• Aim of the task:
Return the lines from the line containing "(418, 133) none" onward. Each must match exactly, and the last line of the listing below must be included.

-=-=-=-=-

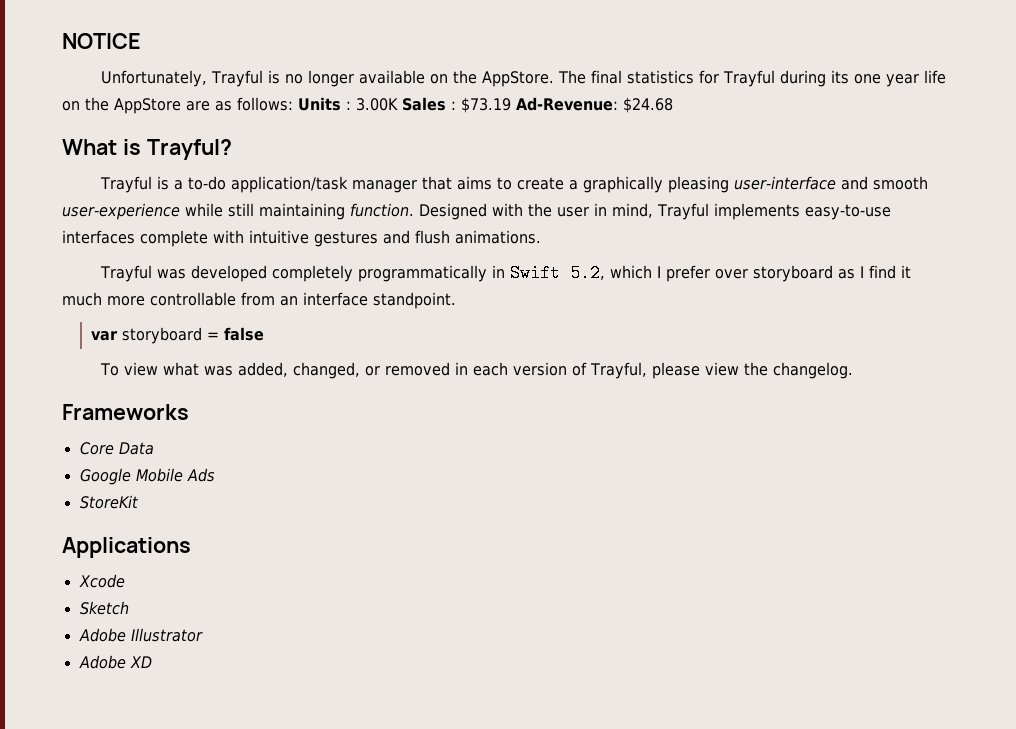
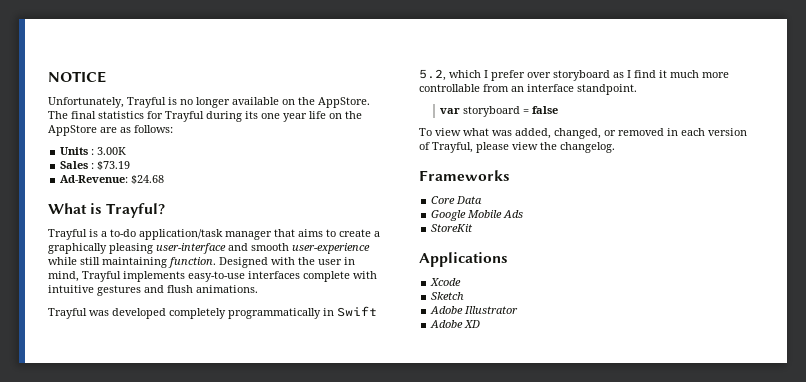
(293, 104) none -> (173, 129) //
(398, 104) none -> (127, 151) //
(511, 105) none -> (131, 165) //

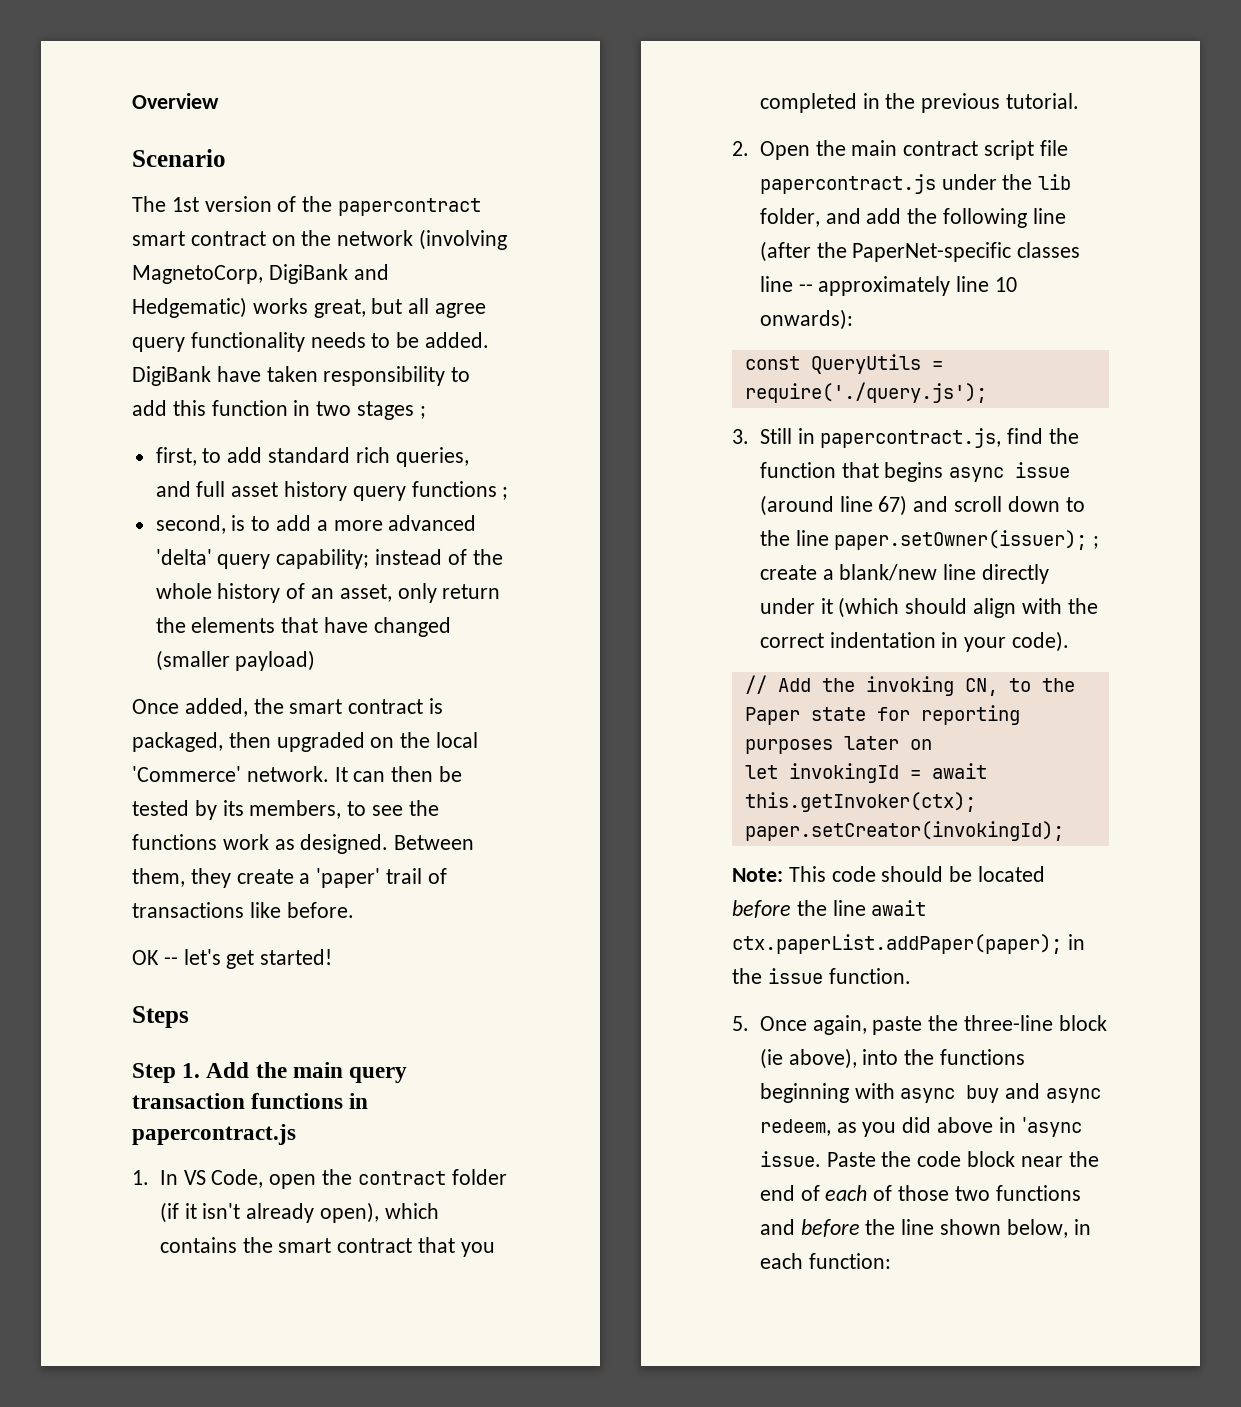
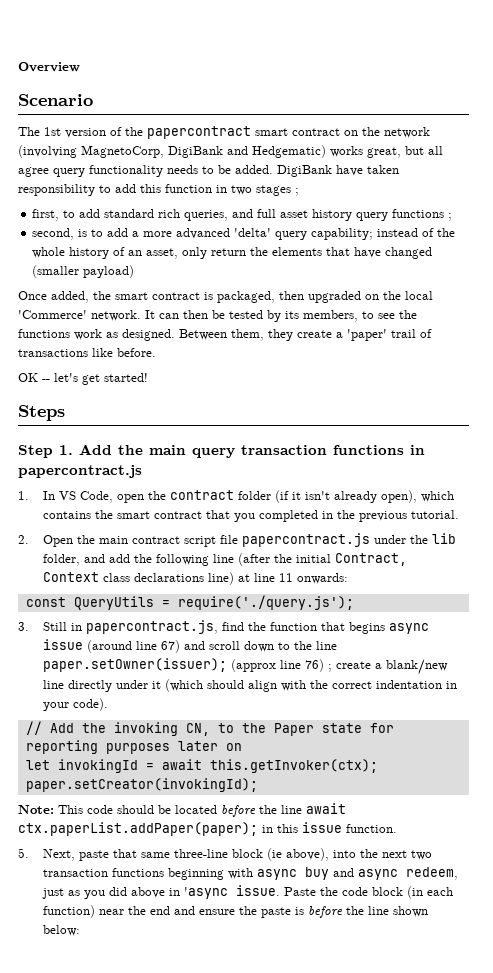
[852,242,1081,262] [759,276,1017,296] [759,309,853,330] PaperNet-specific classes line -- approximately line 10 onwards): -> [296,553,408,566] [43,572,349,585] initial Contract, Context class declarations line) at line 11 onwards:
(1088, 540) none -> [231,659,325,672] (approx line 76)
[732,968,762,984] the -> [277,824,298,833] this
[759,1015,959,1035] Once again, paste the -> [43,849,171,861] Next, paste that same
(935, 1057) none -> [382,850,433,860] [43,869,109,877] next two transaction
(831, 1127) none -> [42,888,65,899] just
[1020,1151,1099,1167] [759,1185,1081,1201] [759,1219,1091,1238] [759,1253,891,1269] near the end of each of those two functions and before the line shown below, in each function: -> [407,886,454,899] [43,905,429,918] [43,925,81,936] (in each function) near the end and ensure the paste is before the line shown below:

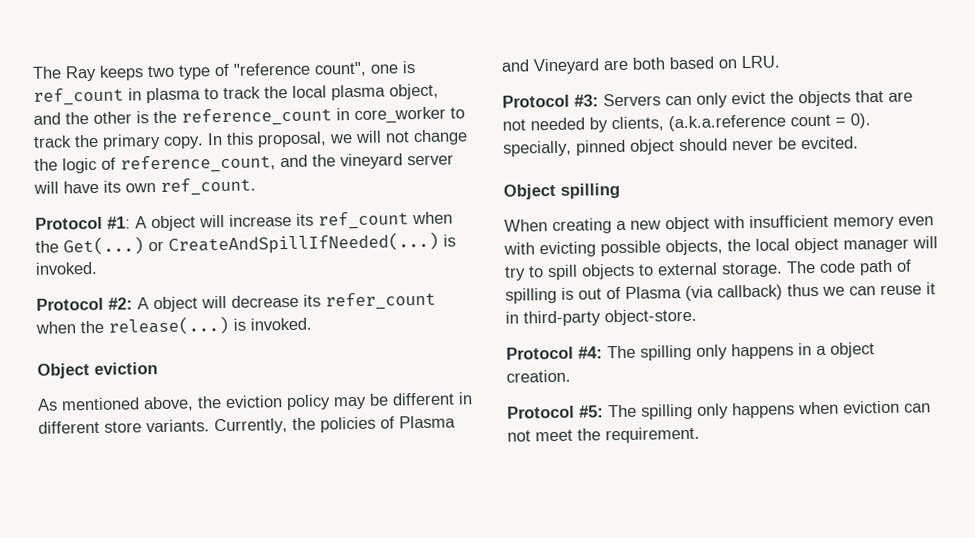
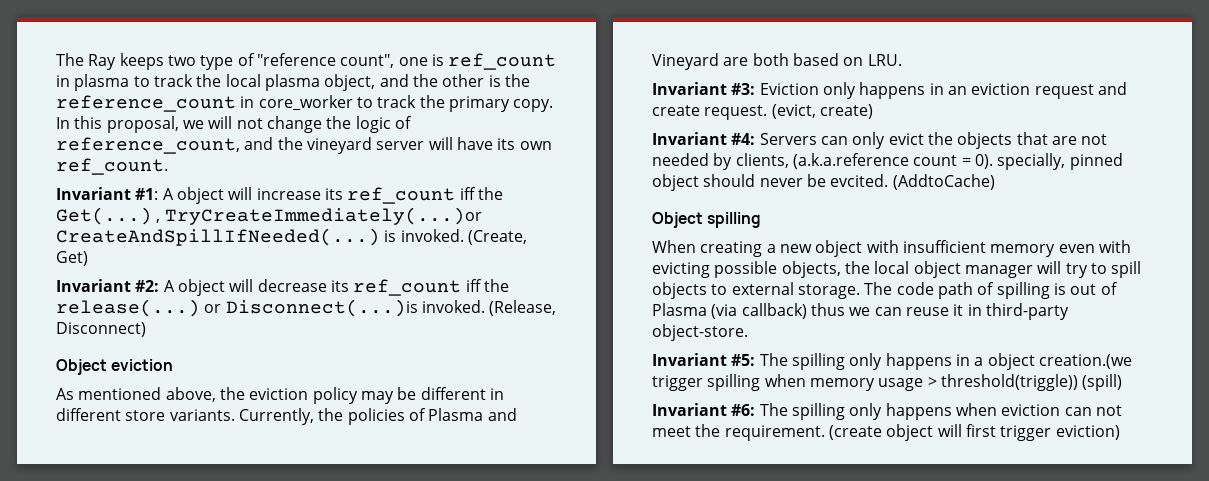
[35,216,103,230] Protocol -> [56,187,131,200] Invariant
[412,211,453,225] when -> [459,187,476,200] iff
[148,240,164,252] or -> [156,207,482,225] , TryCreateImmediately(...)or
[36,297,104,311] // Protocol -> [467,230,527,245] [56,251,88,266] [56,279,131,292] (Create, Get) // Invariant
[325,291,436,311] [35,315,312,336] refer_count when the release(...) is invoked. -> [353,279,509,296] [56,299,557,317] [56,322,146,337] ref_count iff the release(...) or Disconnect(...)is invoked. (Release, Disconnect)
[502,94,599,108] Protocol #3: -> [652,82,1127,99] [652,104,873,120] [652,132,756,145] Invariant #3: Eviction only happens in an eviction request and create request. (evict, create) // Invariant #4:
(859, 143) none -> [892,174,995,190] (AddtoCache)
[506,346,603,360] Protocol #4: -> [652,353,756,366] Invariant #5:
[506,369,571,383] [507,405,604,419] creation. // Protocol #5: -> [1038,354,1132,369] [652,374,1123,391] [652,403,756,416] creation.(we trigger spilling when memory usage > threshold(triggle)) (spill) // Invariant #6:
(700, 435) none -> [828,424,1120,441] (create object will first trigger eviction)

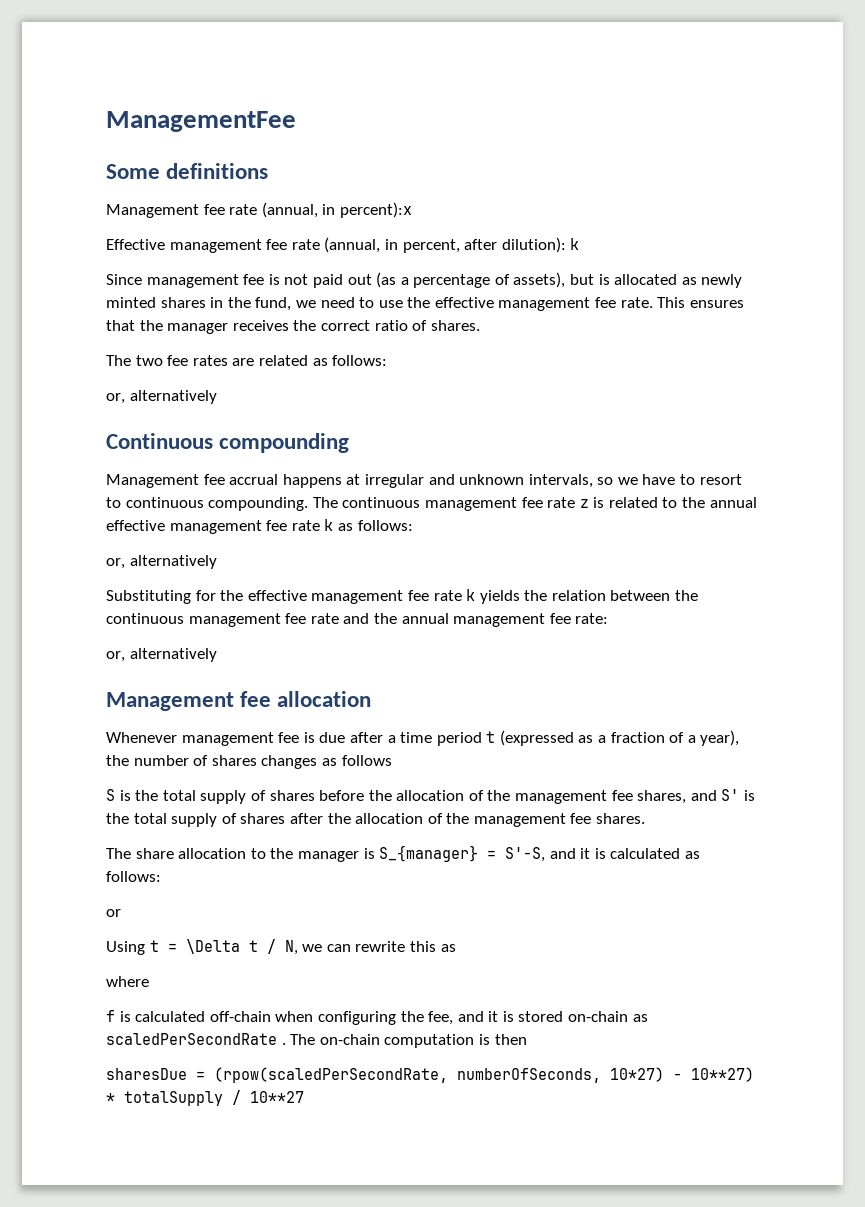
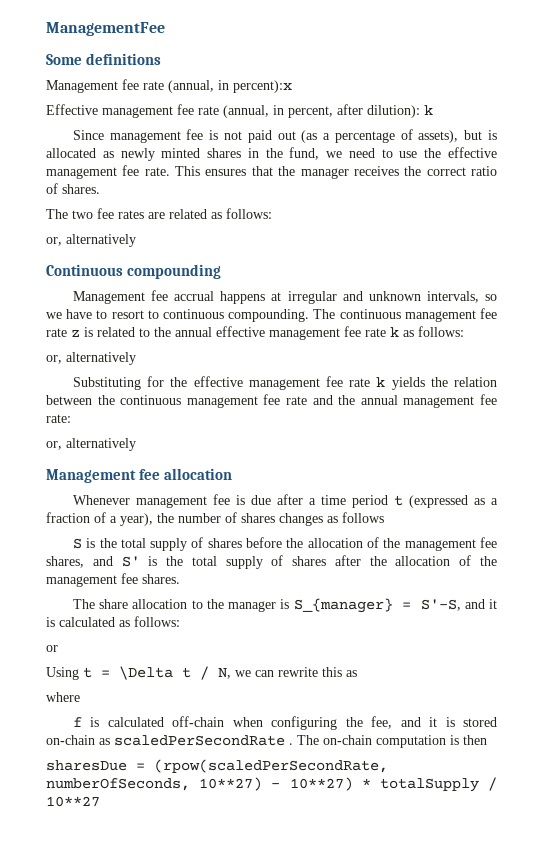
[610,1067,664,1082] 10*27) -> [199,777,263,791] 10**27)

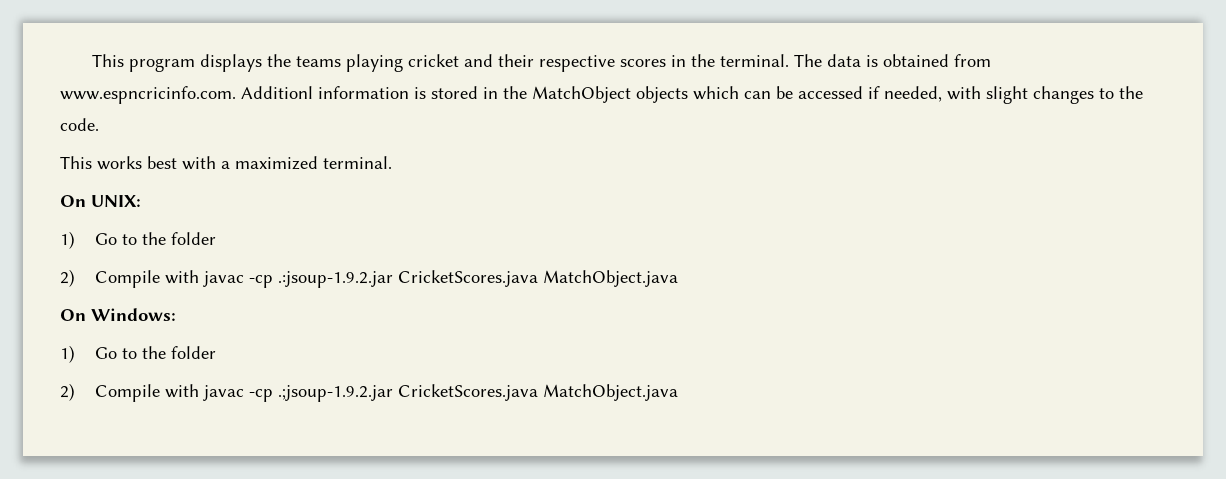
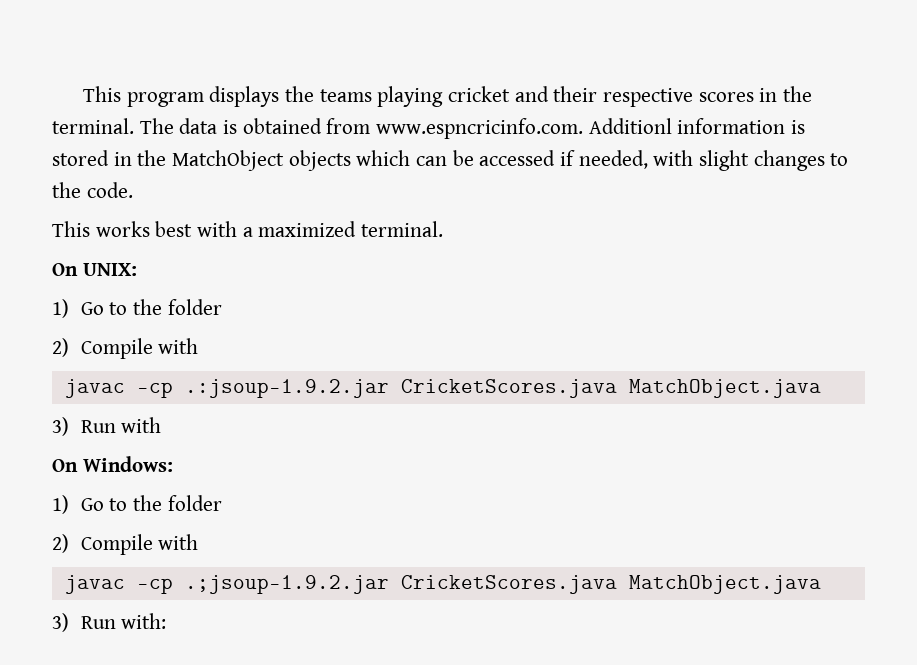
(200, 277) none -> (199, 346) //
(679, 278) none -> [52,417,162,436] // 3) Run with
(200, 391) none -> (199, 542) //
(679, 392) none -> [52,613,167,632] // 3) Run with:

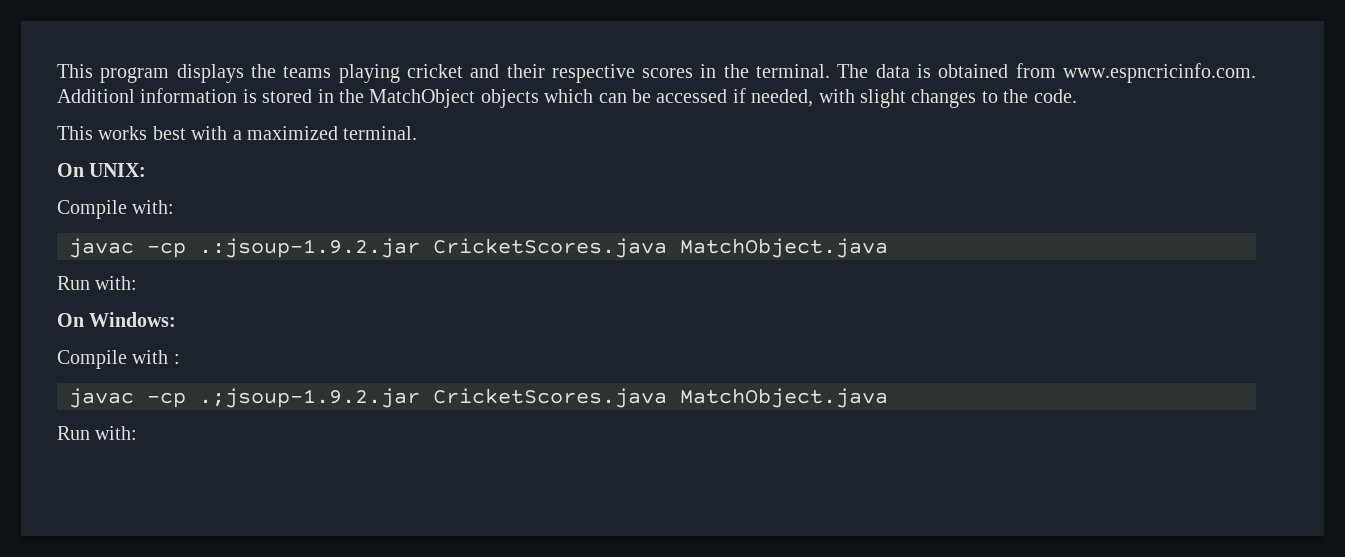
[52,299,222,318] [52,338,199,359] 1) Go to the folder // 2) Compile with -> [57,200,175,219] Compile with:
[52,417,162,436] 3) Run with -> [57,276,138,290] Run with:
[52,495,222,514] [52,534,199,555] 1) Go to the folder // 2) Compile with -> [57,350,180,369] Compile with :
[52,613,69,632] 3) -> (888, 398) none

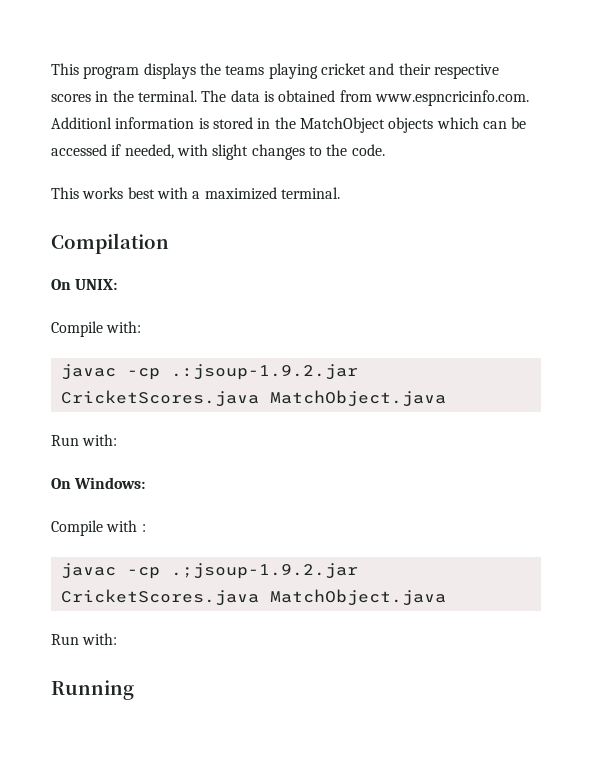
(418, 133) none -> [51,233,169,254] // Compilation
(138, 433) none -> [51,680,134,700] // Running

-=-=-=-=-

• Exercise result:
(418, 133) none -> [51,233,169,254] // Compilation
(138, 433) none -> [51,680,134,700] // Running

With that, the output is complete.